Please go to Detectivesp00n’s answer below me for the ELI5 part.
[Link to the comment](https://www.reddit.com/r/explainlikeimfive/comments/feaftb/eli5_how_do_waterfalls_freeze_while_in_motion/fjospj4/?utm_source=share&utm_medium=ios_app&utm_name=iossmf)

Anonymous 0 Comments

It has to be very cold, for a long time. Most people know moving water can’t freeze, but in real life scenarios, there’s always a spot where water comes in contact with a solid surface (rocks, ice) that momentarily brings the fluid to a stop, in that short amount of time it has to be cold enough to freeze the water, this spot is called a nucleation spot (where things start). From there it just basically builds outwards, rock to ice and more ice until the whole thing is frozen, the water freezing like a column as it flows down and hits ice below, layer by layer.

Edit: Source: [https://www.reddit.com/r/explainlikeimfive/comments/5mr754/eli5how_do_waterfalls_freeze/](https://www.reddit.com/r/explainlikeimfive/comments/5mr754/eli5how_do_waterfalls_freeze/)

Anonymous 0 Comments

The same reason water freezes while standing still. The average speed of the individual water molecules gradually and uniformly slows down. Eventually, the molecules move so slowly it becomes favored for them to stick together and stop flowing, adopting the properties we know as ice. But I guess you’ll ask “how does something that’s essentially falling slow down midair?”. Let me try to explain…

Instead of seeing ice as an instantaneously halting of atomic motion, imagine a stream of particles whizzing down the waterfall. As they cool down i.e lose energy, they all begin whizzing by at a slower and slower speed on average. Some particles go a little faster, some a little slower, all traveling around the average. Eventually a colder portion of the population slows down so much they freeze. Those water molecules flowing outside or better put ~around~ that population insulates it keeping it ice, alwhile the flow itself becomes colder and colder until it too freezes.

Think of it like a crystaliziation process, growing from inside the coolest part of the waterfall’s stream and outwards. Likewise the process is procedural. At one point, the waterfall 100% liquid. The next, the waterfall is 70% liquid and 30% ice, the liquid portion flowing over a central ice core. Then finally its 99% ice and 1% liquid, with just the faintest trickle of liquid running down the outside, until that too freezes and you get a 100% icefall.

Anonymous 0 Comments

They don’t. They freeze over time.

First the water mist that is deposited on nearby surfaces freezes. Where the water is flowing slowly, droplets can freeze while still attached, and films of water flowing down over the top of those frozen droplets can also freeze, causing icicles. Eventually the river starts to freeze over and form ice dams, which slow down the flow of the river, until the flow even in the middle is slow enough to form these icicles. Eventually there is no flow, and what was a waterfall is all icicles. But this has happened over some time – hours, days, weeks or months.

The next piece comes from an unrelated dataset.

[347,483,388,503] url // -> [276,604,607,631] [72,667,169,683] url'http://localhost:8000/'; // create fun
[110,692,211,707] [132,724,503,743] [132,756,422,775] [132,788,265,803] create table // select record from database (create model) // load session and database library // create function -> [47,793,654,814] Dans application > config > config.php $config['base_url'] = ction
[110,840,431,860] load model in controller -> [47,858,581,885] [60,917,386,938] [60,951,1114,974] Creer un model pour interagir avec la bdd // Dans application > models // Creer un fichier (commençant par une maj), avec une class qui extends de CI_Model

It just happens to still look something like our normal impression of a flowing waterfall.

Anonymous 0 Comments

I’d concur that they don’t freeze instantly but it’s progressive to the point that no liquid water is present

What’s more interesting is how a wave appears to freeze mid crest. Google frozen waves and look

Anonymous 0 Comments

Well it gets really cold. Past the freezing temp of water. Then it gets colder, to the point where the moving molecules isnt enough to keep it from solidifying. Then… boom frozen waterfall

Anonymous 0 Comments

I’m not an expert in waterfalls, but I think it goes something like this: The waterfall sprays and gets all surfaces wet. The wet surfaces freeze. Rinse, repeat, next thing you know the whole wetness has frozen.